The utilisation of the Solution under these Terms of Use shall be
measured against the service levels and standards, as established
in good faith by mutual agreement between the Parties
(“SLA”).
Target Availability. The Company will use
commercially reasonable efforts to make the Solution available
with an uptime of 95% (ninety five percent) of each financial
year(“Target Availability”).
Exclusions. The calculation of uptime will not
include unavailability to the extent due to: (a) use of the
Solution by the Client in a manner not authorized in these Terms
of Use or any other applicable documents; (b) general internet
problems, force majeure events or other factors outside of the
Company’s reasonable control; (c) Clients' equipment, software,
network connections or other infrastructure; (d) third party
systems, acts or omissions; or (e) any Scheduled Maintenance or
reasonable emergency maintenance.
Remedy for Failure to Meet Target Availability. If
there is a verified failure of services to meet Target
Availability for two (2) consecutive months, then the Client shall
have the right to terminate these Terms of Use by notifying the
Company of such continuous unavailability after the end of the
second such month. In such case of Target Availability, the
Company will refund to Client any Fees as paid by the Client for
the utilization of the Solution.
Third party products, software, services, applications, including but not limited to Third Party Services, may be included with, or downloaded in the course of the Client availing the Solution. Notwithstanding anything to the contrary stated in these Terms of Use, the Company makes no representations whatsoever about any such third-party products, software, services and applications.
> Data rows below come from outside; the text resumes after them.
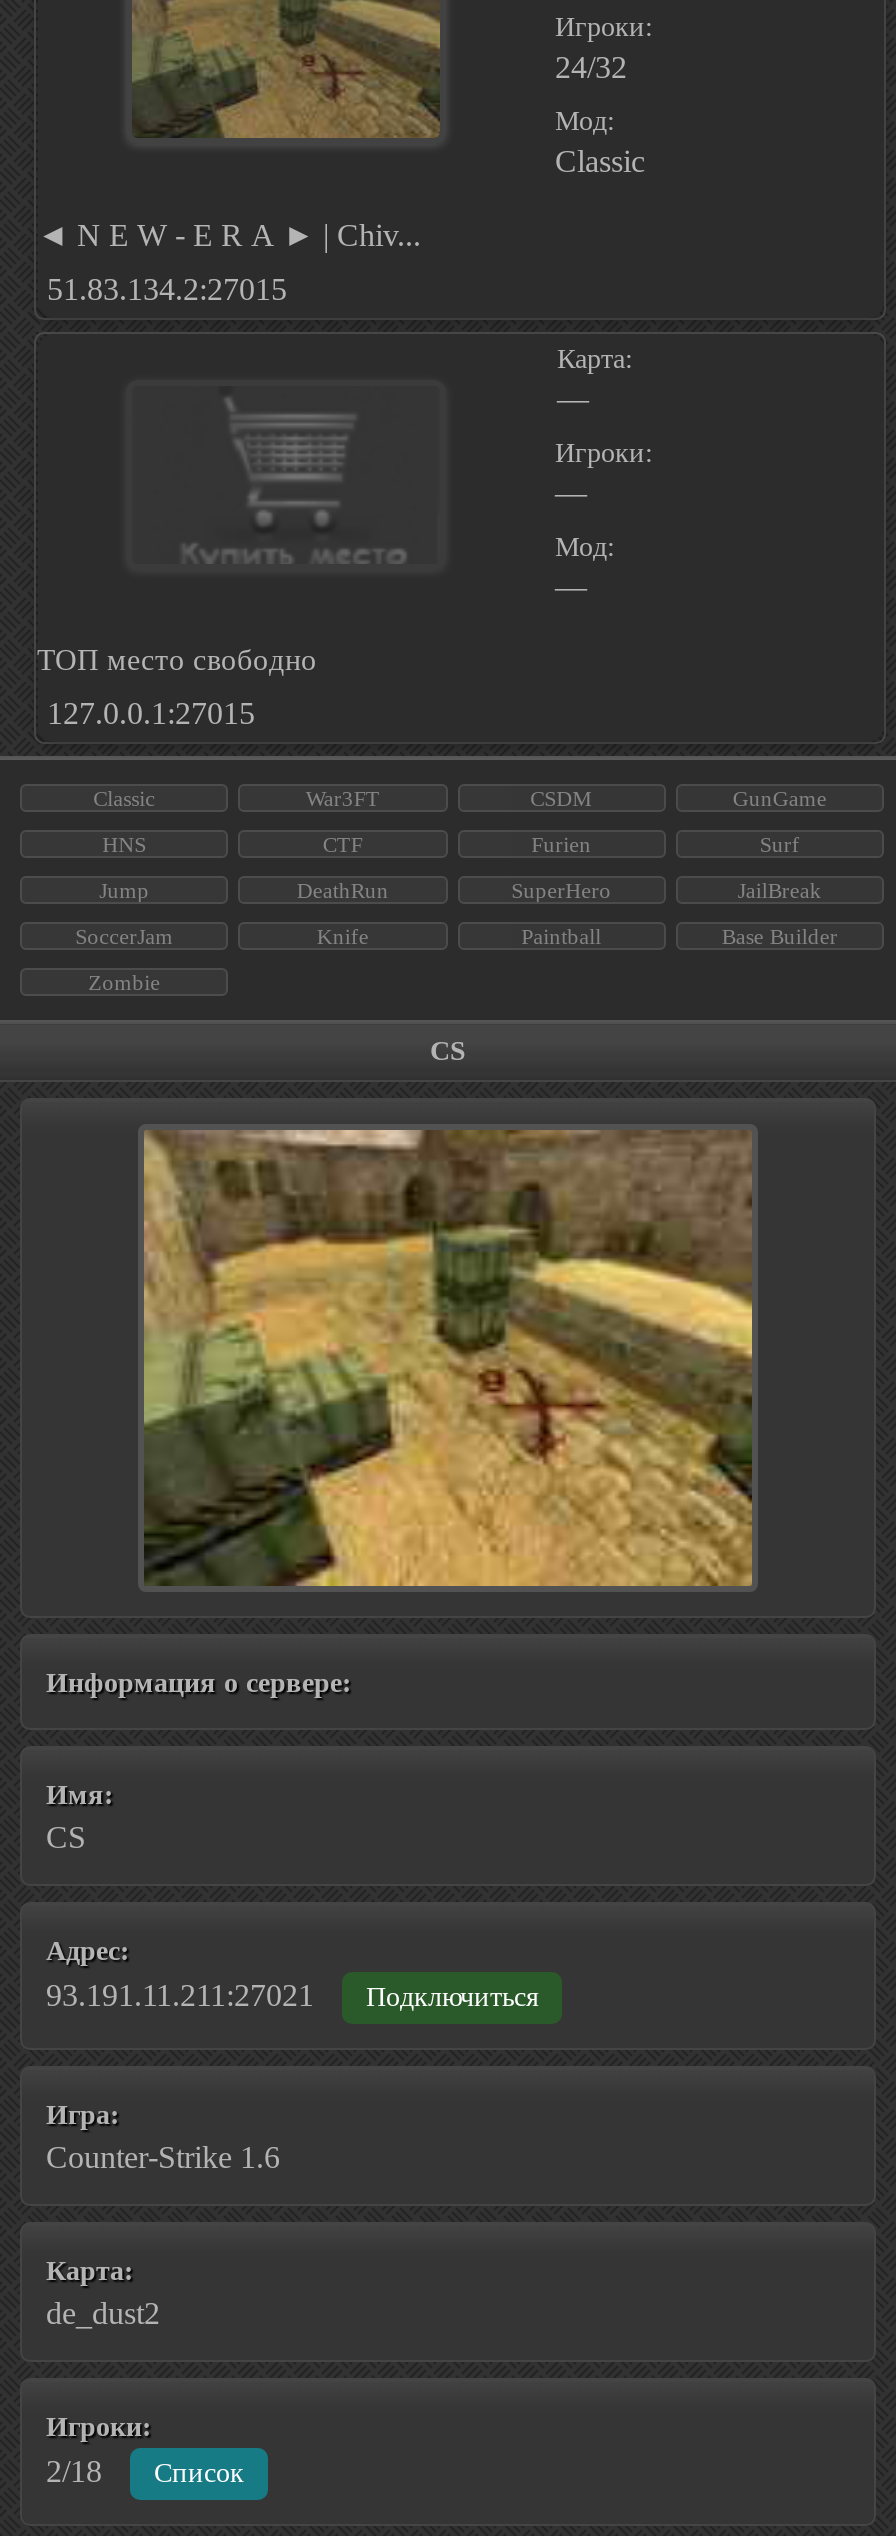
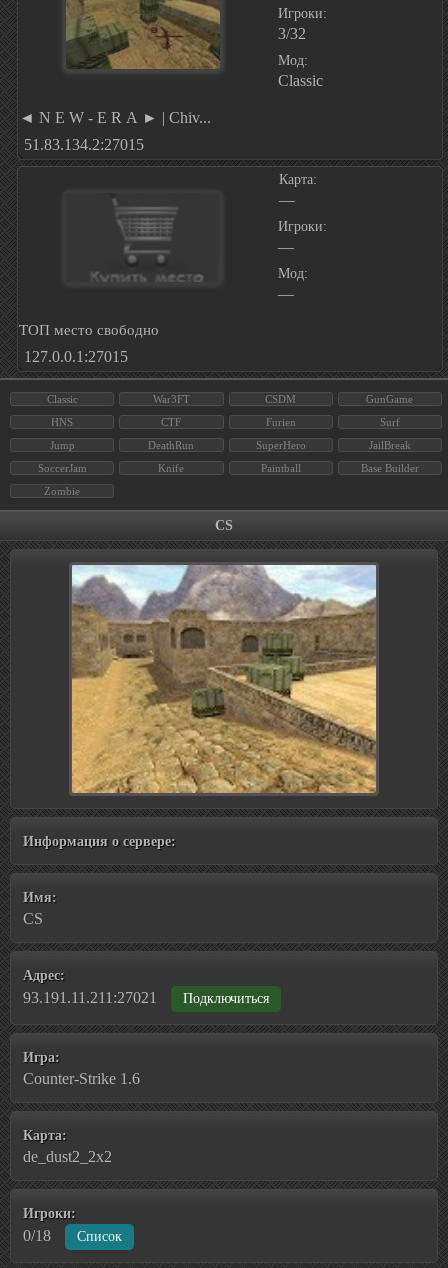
- 24/32
+ 3/32

- [image]
+ [image]

- de_dust2
+ de_dust2_2x2

- 2/18 Список
+ 0/18 Список
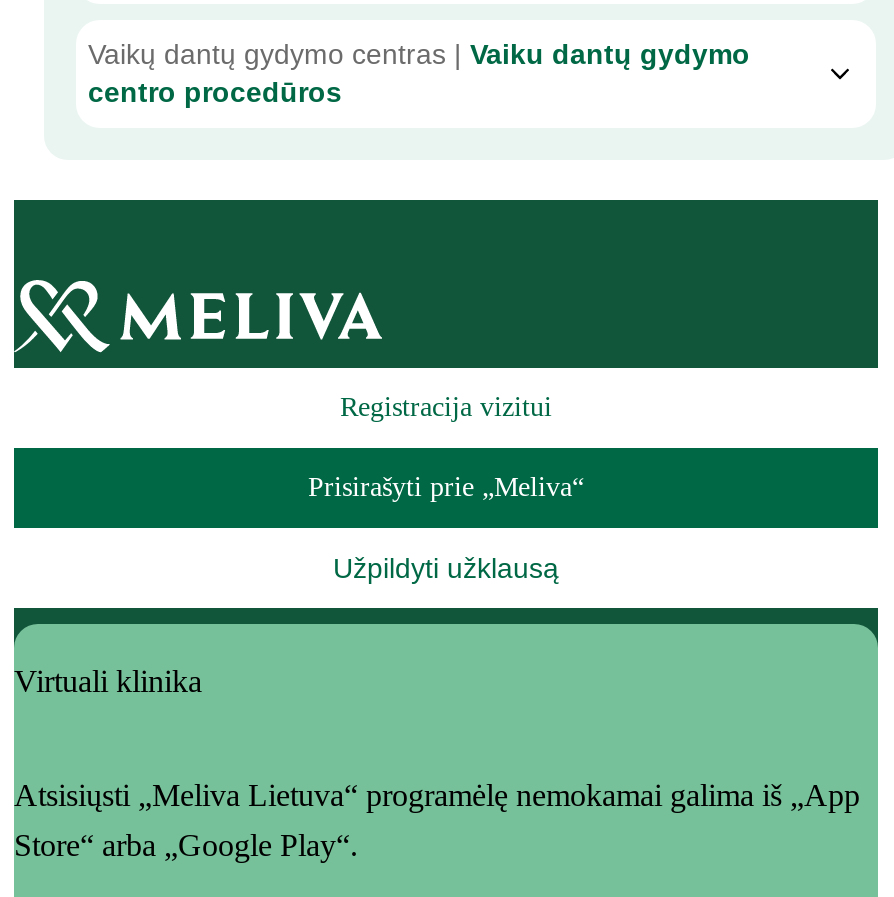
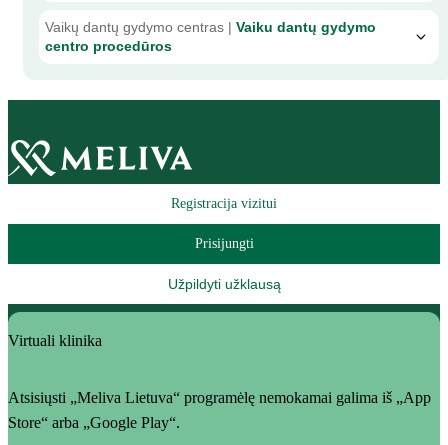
- Prisirašyti prie „Meliva“
+ Prisijungti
Since the Company has no control over such products, software, services and applications, the Client acknowledges and agrees that the Company is not responsible for the availability of such products, software, services and applications and is not responsible or liable for any content, advertising, products, services, or other materials on or available from such third parties. The Client expressly acknowledges and agrees that use of such third-party products, software, services and applications is at the Client’s sole risk and that the entire risk of unsatisfactory quality, performance, accuracy and effort is with the Client and the Client hereby indemnifies, saves and holds harmless the Company from any and all such risks. The Client acknowledges and agrees that the use of any such third party products, software, services and applications is governed by such third party terms of use, license agreement, privacy policy, or other such agreement and that any information or personal data that the Client provides, whether knowingly or unknowingly, to such third parties, will be subject to such third party privacy policy, if such a policy exists and shall be incorporated herein by reference to the extent applicable under these Terms of Use.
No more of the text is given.